Perhaps more importantly, Horace also felt that music stands put a barrier between the performer and the audience. Many older musicians agree with that, as do I. In situations where I have the authority, I always require the music to be memorized, and I have fired or not re-hired players who didn’t go along with it.

Horace’s book was pretty easy for us to memorize, because we either knew or had heard most of the tunes. The only real problem was when he introduced new tunes while we were on tour. We would rehearse in the afternoon at the club we were playing, and then we were expected to play the new stuff from memory that night.

If the tunes were straightforward enough, nobody had much of a problem. But Horace had started writing some quirky tunes that didn’t fall into any familiar pattern, and some would have chord changes that were essentially polychords written out like voicings. You really had to sweat to remember all the details of tunes like that.

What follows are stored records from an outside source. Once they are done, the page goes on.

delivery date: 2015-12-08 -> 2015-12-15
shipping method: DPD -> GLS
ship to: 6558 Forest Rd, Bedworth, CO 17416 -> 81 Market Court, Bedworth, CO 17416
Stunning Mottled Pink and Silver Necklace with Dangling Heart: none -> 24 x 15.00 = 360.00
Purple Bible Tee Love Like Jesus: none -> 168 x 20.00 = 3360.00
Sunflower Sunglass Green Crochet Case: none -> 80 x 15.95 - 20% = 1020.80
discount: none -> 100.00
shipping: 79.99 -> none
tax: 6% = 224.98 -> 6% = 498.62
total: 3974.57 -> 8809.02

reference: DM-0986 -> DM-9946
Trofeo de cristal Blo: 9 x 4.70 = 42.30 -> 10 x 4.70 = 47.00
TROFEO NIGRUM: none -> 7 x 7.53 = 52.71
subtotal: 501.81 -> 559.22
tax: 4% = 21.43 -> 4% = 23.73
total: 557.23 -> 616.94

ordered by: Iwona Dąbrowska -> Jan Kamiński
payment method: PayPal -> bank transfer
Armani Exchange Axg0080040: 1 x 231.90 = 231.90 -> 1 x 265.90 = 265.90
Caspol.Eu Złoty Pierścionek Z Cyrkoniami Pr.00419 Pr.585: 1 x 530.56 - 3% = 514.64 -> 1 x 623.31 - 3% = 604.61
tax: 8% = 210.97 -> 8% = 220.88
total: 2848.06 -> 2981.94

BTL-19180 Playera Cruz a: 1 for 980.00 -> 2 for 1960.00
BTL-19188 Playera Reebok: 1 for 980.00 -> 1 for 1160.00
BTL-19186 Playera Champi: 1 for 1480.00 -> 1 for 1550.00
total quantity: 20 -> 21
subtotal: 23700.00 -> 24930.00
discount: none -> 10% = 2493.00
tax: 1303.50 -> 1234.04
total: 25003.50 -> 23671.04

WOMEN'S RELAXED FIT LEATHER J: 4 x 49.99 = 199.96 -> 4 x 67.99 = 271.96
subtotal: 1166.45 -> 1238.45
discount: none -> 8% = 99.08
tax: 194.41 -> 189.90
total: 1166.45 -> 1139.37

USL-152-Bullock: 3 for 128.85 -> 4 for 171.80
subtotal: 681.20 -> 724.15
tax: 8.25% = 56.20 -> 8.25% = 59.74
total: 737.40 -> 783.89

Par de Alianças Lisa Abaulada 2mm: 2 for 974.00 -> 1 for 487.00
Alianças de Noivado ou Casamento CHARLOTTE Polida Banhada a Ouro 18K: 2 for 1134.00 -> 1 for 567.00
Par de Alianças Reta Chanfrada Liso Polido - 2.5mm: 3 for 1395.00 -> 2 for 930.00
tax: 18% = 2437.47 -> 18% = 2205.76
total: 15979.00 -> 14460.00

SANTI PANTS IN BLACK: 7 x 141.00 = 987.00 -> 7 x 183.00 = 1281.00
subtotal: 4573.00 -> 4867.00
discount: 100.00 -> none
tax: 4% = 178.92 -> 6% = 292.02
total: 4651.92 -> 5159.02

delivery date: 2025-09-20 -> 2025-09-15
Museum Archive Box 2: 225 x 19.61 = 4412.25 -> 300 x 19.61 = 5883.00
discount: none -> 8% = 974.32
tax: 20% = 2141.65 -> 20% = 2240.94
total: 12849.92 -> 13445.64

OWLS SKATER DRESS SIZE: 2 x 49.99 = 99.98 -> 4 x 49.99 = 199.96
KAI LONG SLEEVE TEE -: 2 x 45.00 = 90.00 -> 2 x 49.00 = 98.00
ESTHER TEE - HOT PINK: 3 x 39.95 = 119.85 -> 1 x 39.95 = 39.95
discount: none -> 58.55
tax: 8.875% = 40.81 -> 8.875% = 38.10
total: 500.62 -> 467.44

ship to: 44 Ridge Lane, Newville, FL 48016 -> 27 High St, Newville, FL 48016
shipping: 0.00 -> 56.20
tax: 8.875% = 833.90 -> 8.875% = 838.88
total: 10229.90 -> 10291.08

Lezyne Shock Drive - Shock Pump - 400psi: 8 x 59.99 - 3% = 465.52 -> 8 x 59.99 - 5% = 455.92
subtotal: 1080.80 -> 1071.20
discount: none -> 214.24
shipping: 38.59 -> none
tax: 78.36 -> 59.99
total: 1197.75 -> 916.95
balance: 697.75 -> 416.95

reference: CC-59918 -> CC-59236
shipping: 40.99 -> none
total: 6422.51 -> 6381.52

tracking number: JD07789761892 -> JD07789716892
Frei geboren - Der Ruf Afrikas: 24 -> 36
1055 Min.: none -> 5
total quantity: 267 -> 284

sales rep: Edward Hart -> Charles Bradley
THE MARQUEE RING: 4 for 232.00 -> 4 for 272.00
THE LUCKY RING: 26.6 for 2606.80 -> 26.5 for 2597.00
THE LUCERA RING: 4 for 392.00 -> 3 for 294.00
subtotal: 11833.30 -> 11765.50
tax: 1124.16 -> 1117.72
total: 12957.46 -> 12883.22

For me, the worst one was this long composition with no solos in it. It was through-composed with some inner sections that repeated. I couldn’t keep it straight, so I asked Horace if I could take the music back to the hotel to study it and he consented. That night on the gig I put the music on the floor in front of me and studied it when I wasn’t actually playing. When we finally played the tune, I was shaky but made it through. After the set, a woman came up to me and said how remarkable it was to see someone concentrate so deeply, even between tunes. I think I said something like, “Yeah, well, it’s a gift, you know?”

Respect and musical etiquette were very important to Horace. For instance, he was a real stickler for being on time. He said right at the beginning, “I’ll never ask you cats to work one extra minute without getting paid for it. In return, when it’s time to start, you have to be onstage ready to play. Start on time, end on time, period. If you’re late, it’s twenty-five bucks.” This was still the 1970s, don’t forget; twenty-five bucks was significant.

The on-time rule also applied to getting back to the bandstand after a break. I ran afoul of this one time when I had been busy at the bar, chatting up a member of the opposite sex. All of a sudden I heard Horace play a little arpeggio and realized everyone was on the bandstand but me. I rushed up on stage and as I went by the piano, Horace, without looking up, said, “Twenty-five bucks. Good lookin’ though.”

The thing is, being on time wasn’t just some rigid rule of his. What really mattered to Horace was that being late and keeping other musicians waiting was disrespectful.

Another thing that was considered disrespectful—and still should be—was bringing your troubles to the bandstand. Whatever was going on in your life, whatever you were feeling or thinking, all of it had to stop at the edge of the stage. You bring your “A” game every time, at least in terms of effort. In Horace’s words, “Everybody else shouldn’t have to have a bad day just because you have one.”

Horace also had a lot of practical advice about things not directly related to music. For example, he said that if somebody asks for an advance, give them more than they ask for, because they’re probably asking for less than they need and then they’ll have to come back a second time. Or something like that. As a leader, I actually found that to be weird but true.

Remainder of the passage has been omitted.